Another trouble ticket was related to a VMware ESX host that, post a reboot, would not see the boot partition. After some troubleshooting, it clearly was a ESX OS issue and our VMware admin was ready to re-image the server. However, we thought this would be a good test for Cisco TAC so we opened a ticket. We were surprised when TAC gave the case to an ESX server person at Cisco who within 20 minutes had resolved the issue and the server was back in production. So our expectations were exceeded again.
The one trouble ticket that took sometime was when we wanted to install Windows 2003 standard 64 bit bare metal on a blade with the Emulex interface card. This is easy to do with Windows 2008, however the challenge was getting the right drivers on a media type that the Windows 2003 installation process could recognize. It wanted to see the drivers on a either a CD or floppy disk which you provided by emulating the media. I personally did not work this ticket but it took time over 3 days to get everything completed. In the end we now have a process down and 2 servers in production.
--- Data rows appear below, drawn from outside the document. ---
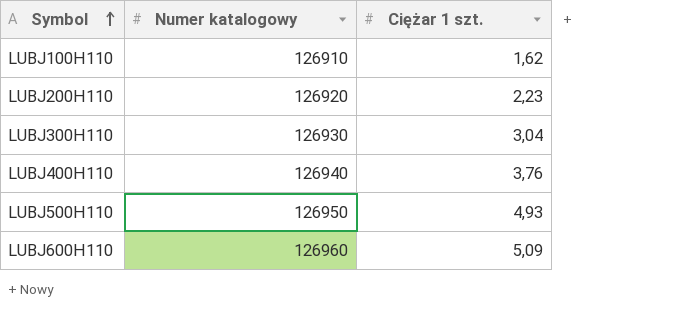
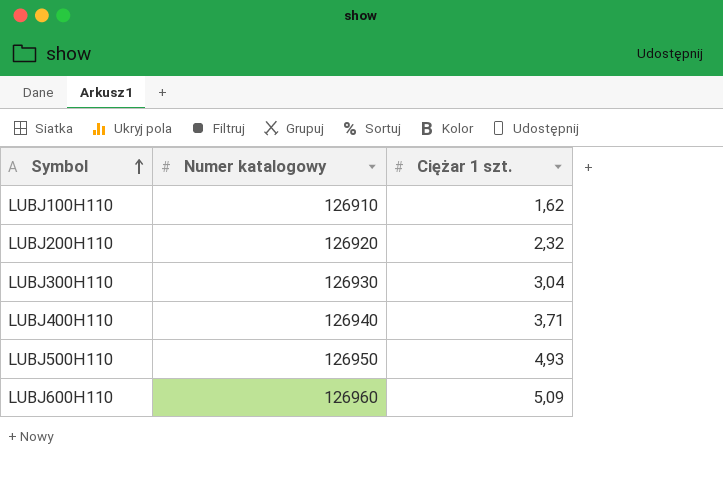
LUBJ200H110 | Ciężar 1 szt.: 2,23 -> 2,32
LUBJ400H110 | Ciężar 1 szt.: 3,76 -> 3,71

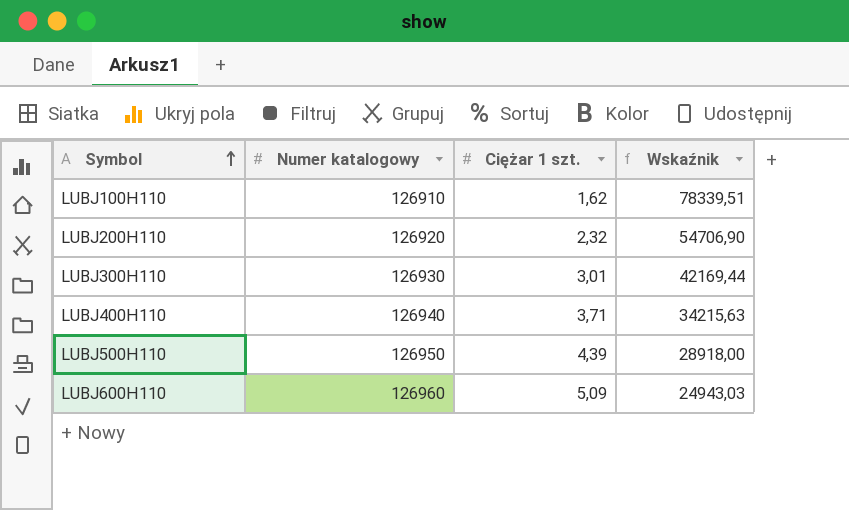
column Wskaźnik | formula: none -> [Numer katalogowy] / [Ciężar 1 szt.]
LUBJ300H110 | Ciężar 1 szt.: 3,04 -> 3,01
LUBJ500H110 | Ciężar 1 szt.: 4,93 -> 4,39

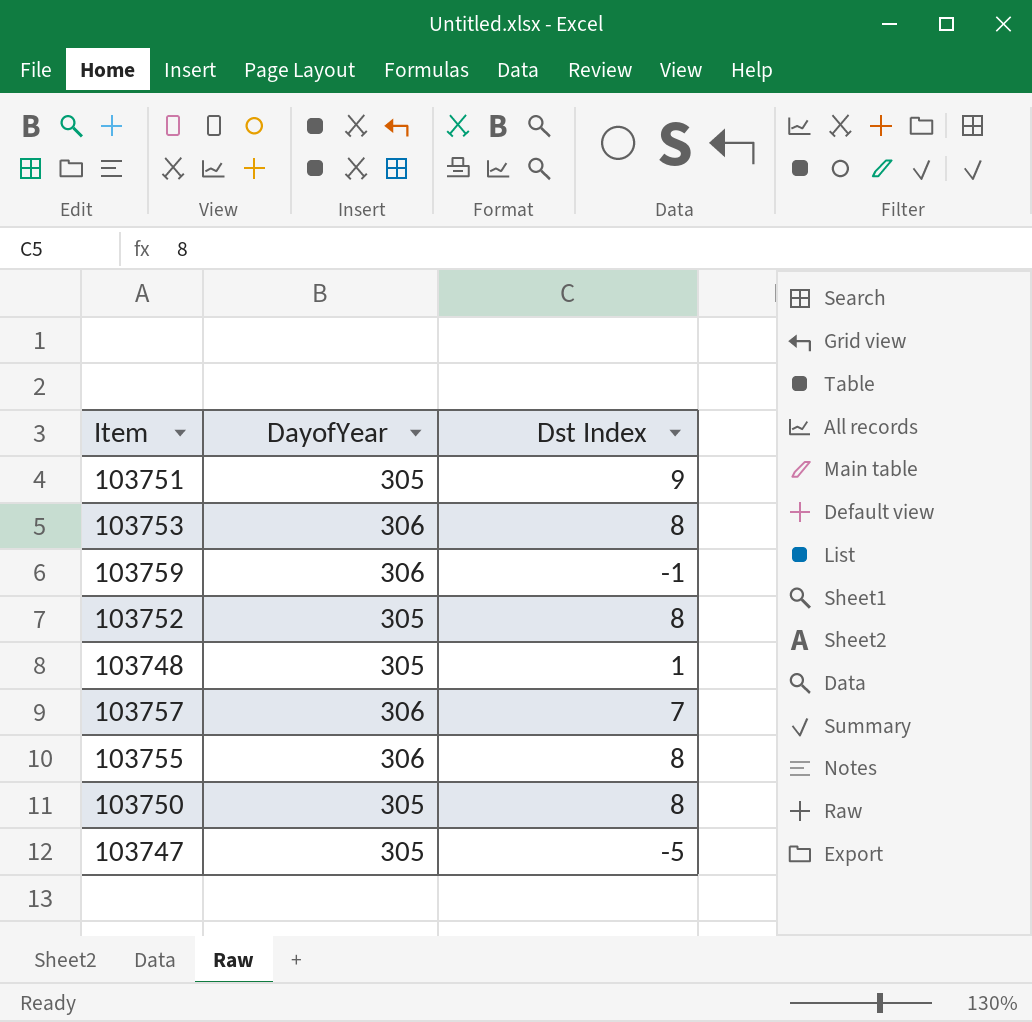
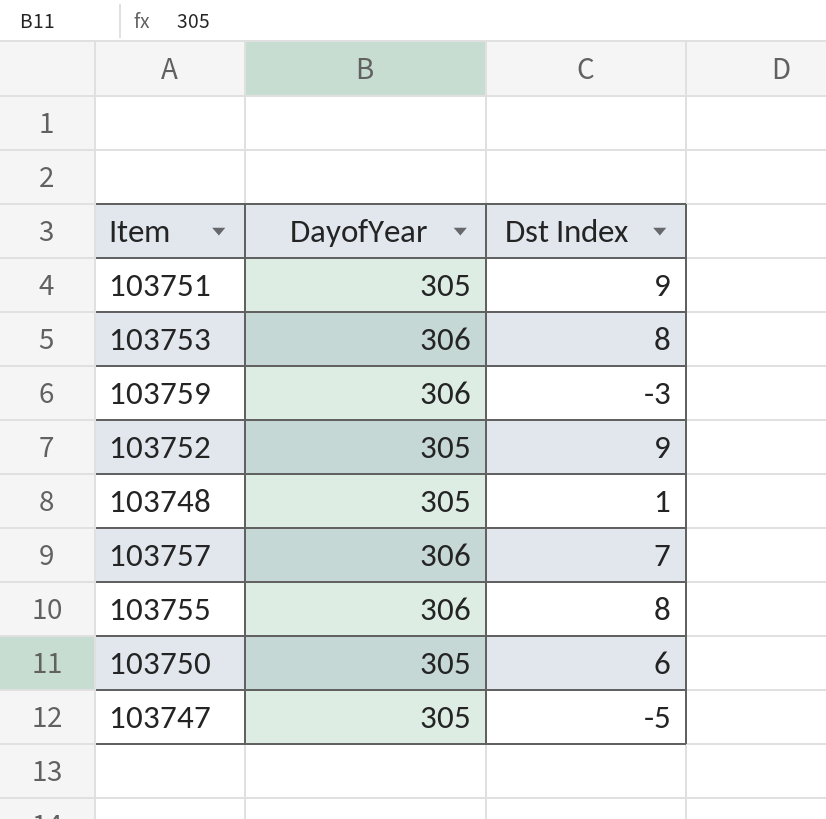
103759 | Dst Index: -1 -> -3
103752 | Dst Index: 8 -> 9
103750 | Dst Index: 8 -> 6

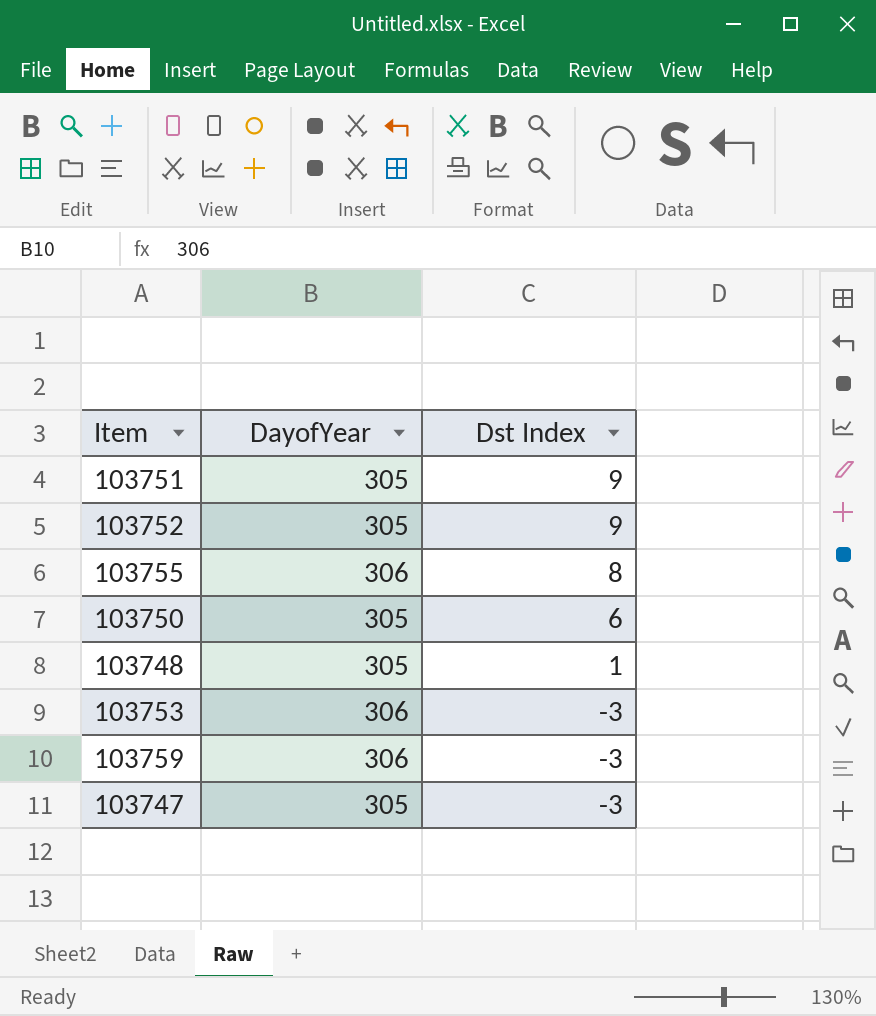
row order: none -> Dst Index descending
row 103757: 306 | 7 -> none
103753 | Dst Index: 8 -> -3
103747 | Dst Index: -5 -> -3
Overall, Cisco has exceeded our expectations when it comes to dealing with trouble tickets around the UCS products successfully. It has been clear to us that Cisco has put the resources into support and have the right folks in place to deal with a variety of potential issues customers may run into.
Just finished attending the Cisco Unified Computing Advisory Board (UCAB) in San Jose this week. Great experience to have the opportunity to interact with other production UCS customers from various lines of business, the leadership of the Server Access and Virtualization Business Unit (SAVBU) and many other key Cisco staff focused on the success of the Unified Computing platform. I am not able to go into many details or specifics on meeting content, however I will try and give you a sense of the what and why for the advisory board.
We spend two solid days focused on customer feedback on our experiences; successes, challenges and what can be improved as well as getting feedback on product growth and future directions. The key take away from this focus of the event was Cisco’s strong commitment to understanding the real world implementations and the desire to continually improve the unified computing experience and product.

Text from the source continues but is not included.